Professeur de philosophie en classes préparatoires, Charles-Éric de Saint Germain nous explique pourquoi la philosophie a encore un avenir. À l’heure de la technicisation de la pensée, la philosophie, en tant que sagesse, est seule à poser la question du sens de la vie et lui apporter des réponses.Aleteia : À l’heure de Facebook et des réseaux sociaux, les jeunes étudiants lisent-ils encore des livres de philosophie ?
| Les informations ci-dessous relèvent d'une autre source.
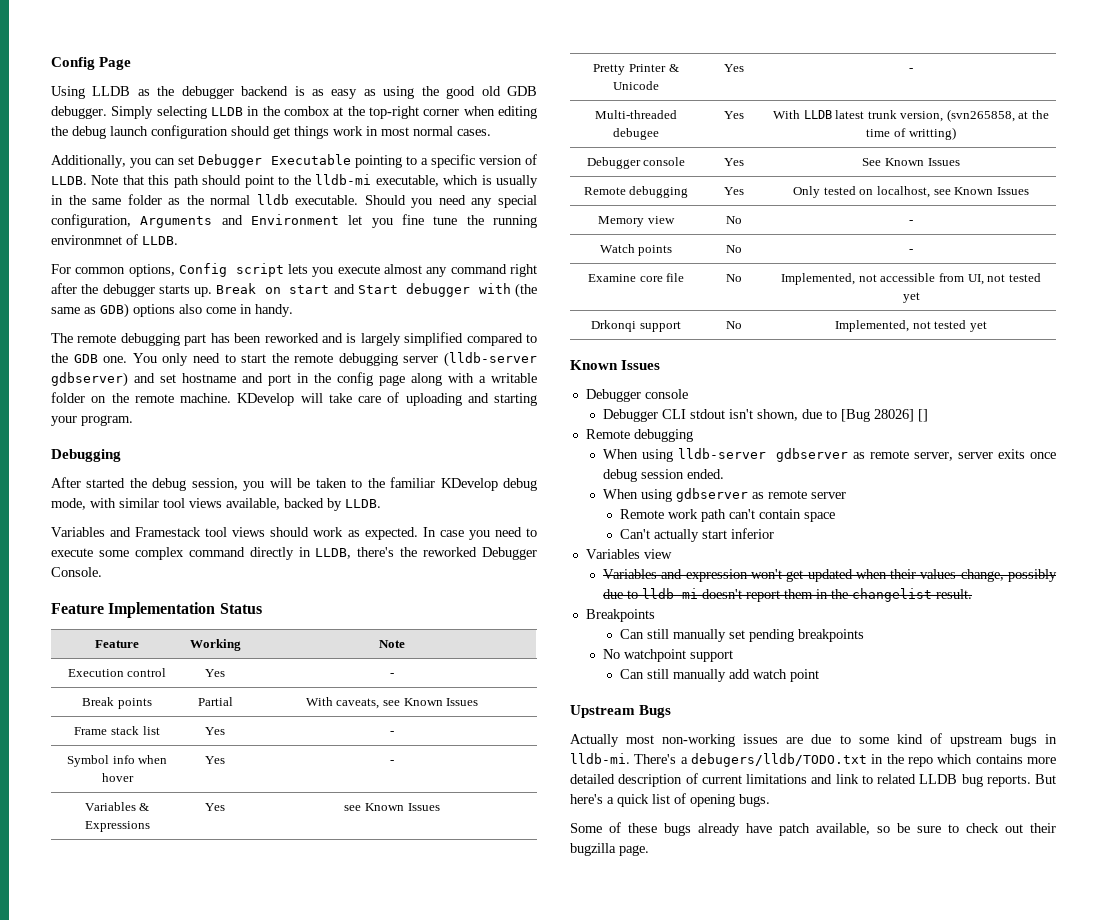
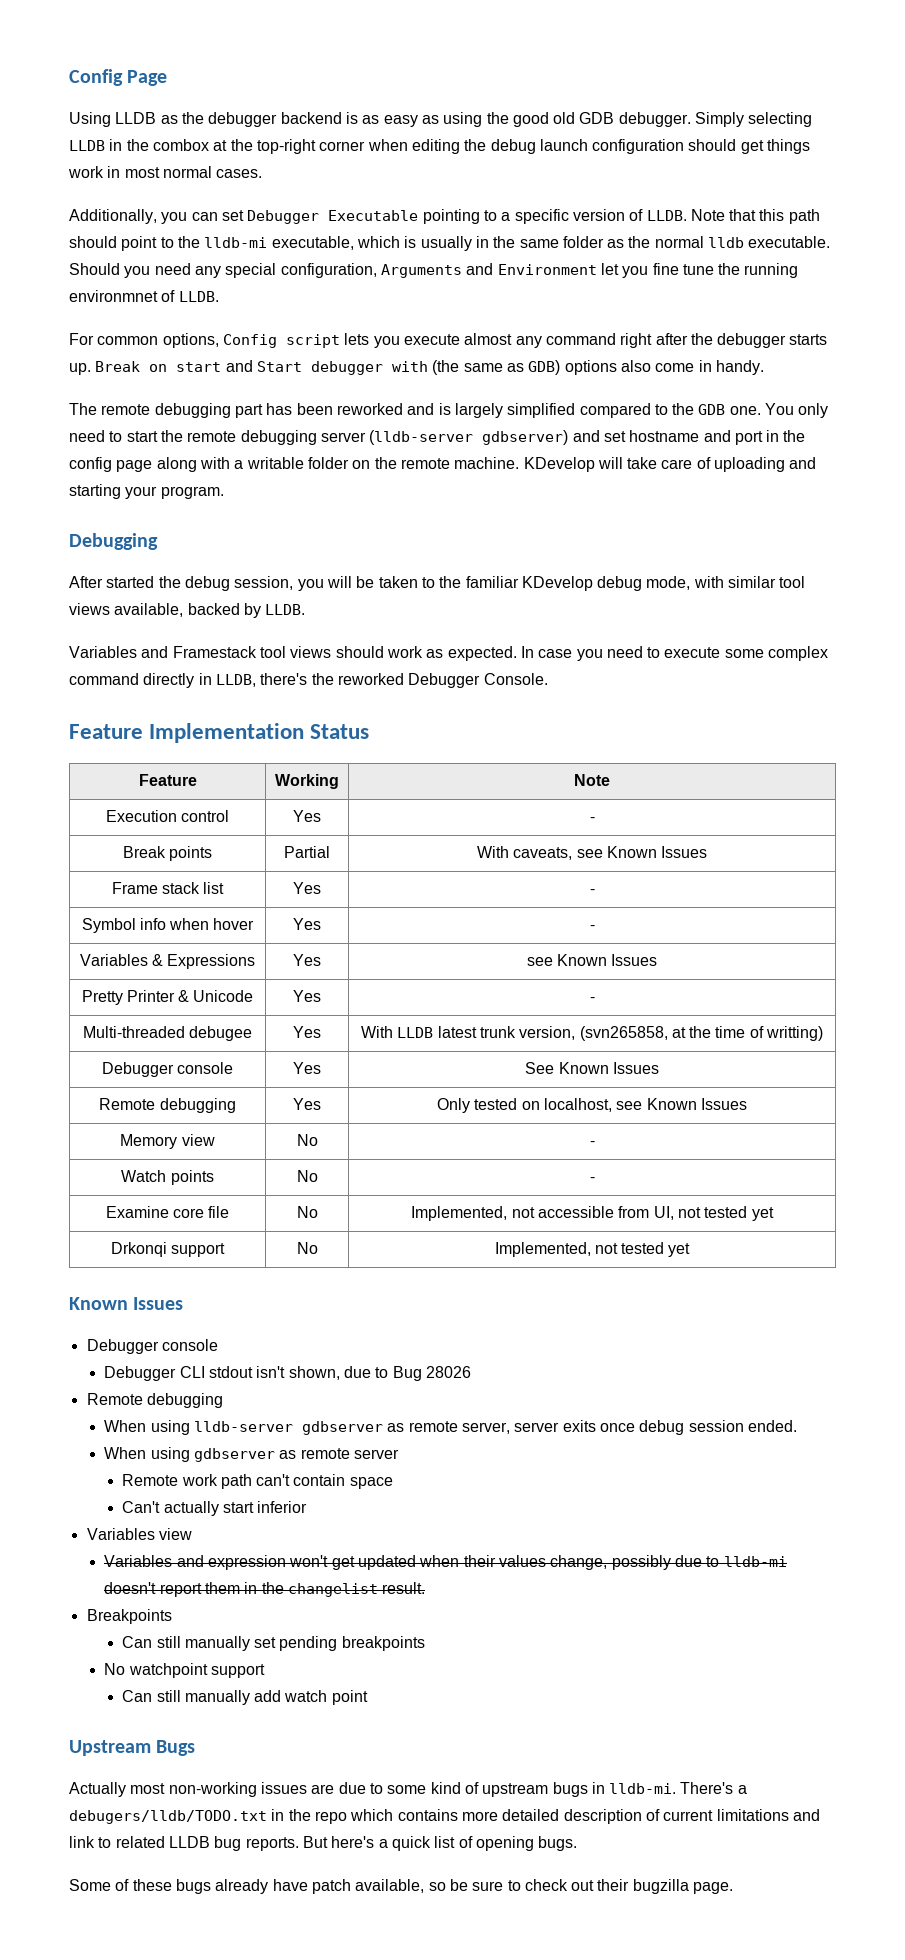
- Debugger CLI stdout isn't shown, due to [Bug 28026] []
+ Debugger CLI stdout isn't shown, due to Bug 28026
Charles-Éric de Saint-Germain : De moins en moins. Nous assistons aujourd’hui à une véritable « révolution culturelle » dont nous ne mesurons pas encore toutes les conséquences, révolution comparable probablement à celle initiée par l’imprimerie au XVe siècle. L’effacement du livre représente un véritable danger : celui d’un appauvrissement considérable de la pensée, car si les échanges et les dialogues sur les réseaux sociaux ouvrent l’esprit à la discussion et à la confrontation des différents points de vue, ils ne permettent pas, en revanche, de construire une pensée.
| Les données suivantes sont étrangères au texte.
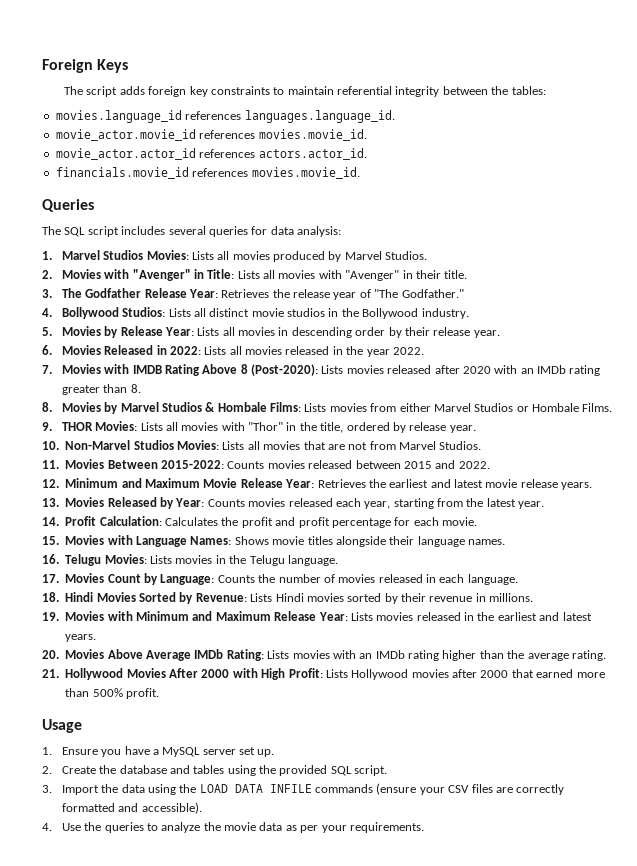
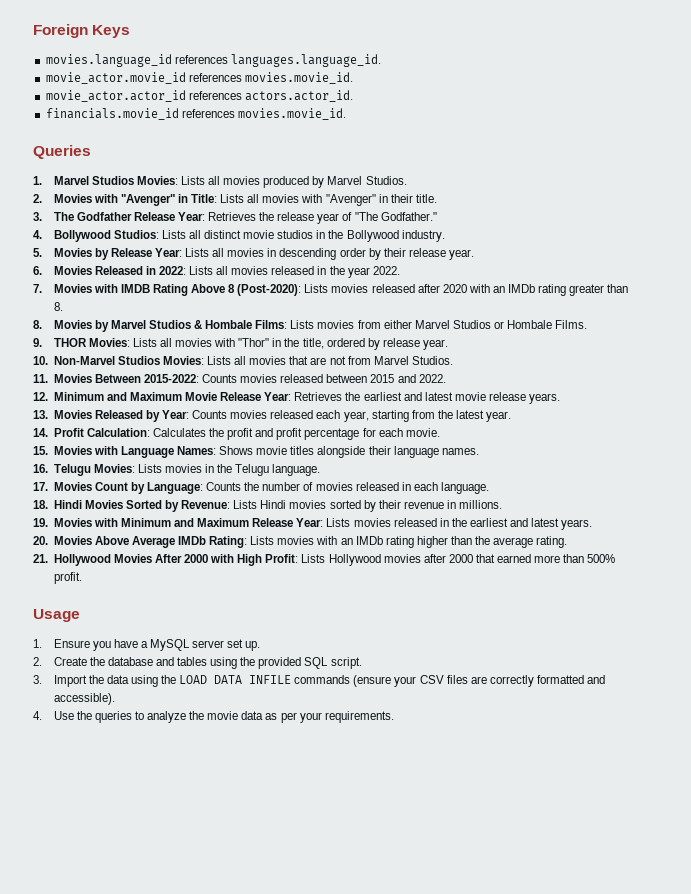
- The script adds foreign key constraints to maintain referential integrity between the tables:
- The SQL script includes several queries for data analysis:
Quels conseils leur donnez-vous ?
La pensée a besoin, pour se former, d’un certain « retrait » vis-à-vis du monde, ce recul réflexif étant la condition pour pouvoir le penser. Or dans les débats et discussions que l’on peut mener sur Facebook (je me laisse parfois aussi prendre au jeu !), on privilégie la vitesse de la réponse et l’instantané de la riposte sur le temps et le délai que suppose la réflexion, par peur que son post ne soit déjà devenu obsolète une fois mis en ligne. Cela ne facilite guère le travail de la pensée, ce que l’on pourrait appeler la « patience du concept » (je reprends ici le titre d’un ouvrage de Gérald Lebrun consacré à la philosophie d’Hegel) et qui suppose le détour par des médiations qui peuvent être parfois longues et laborieuses, mais qui sont nécessaires à l’approfondissement d’une pensée.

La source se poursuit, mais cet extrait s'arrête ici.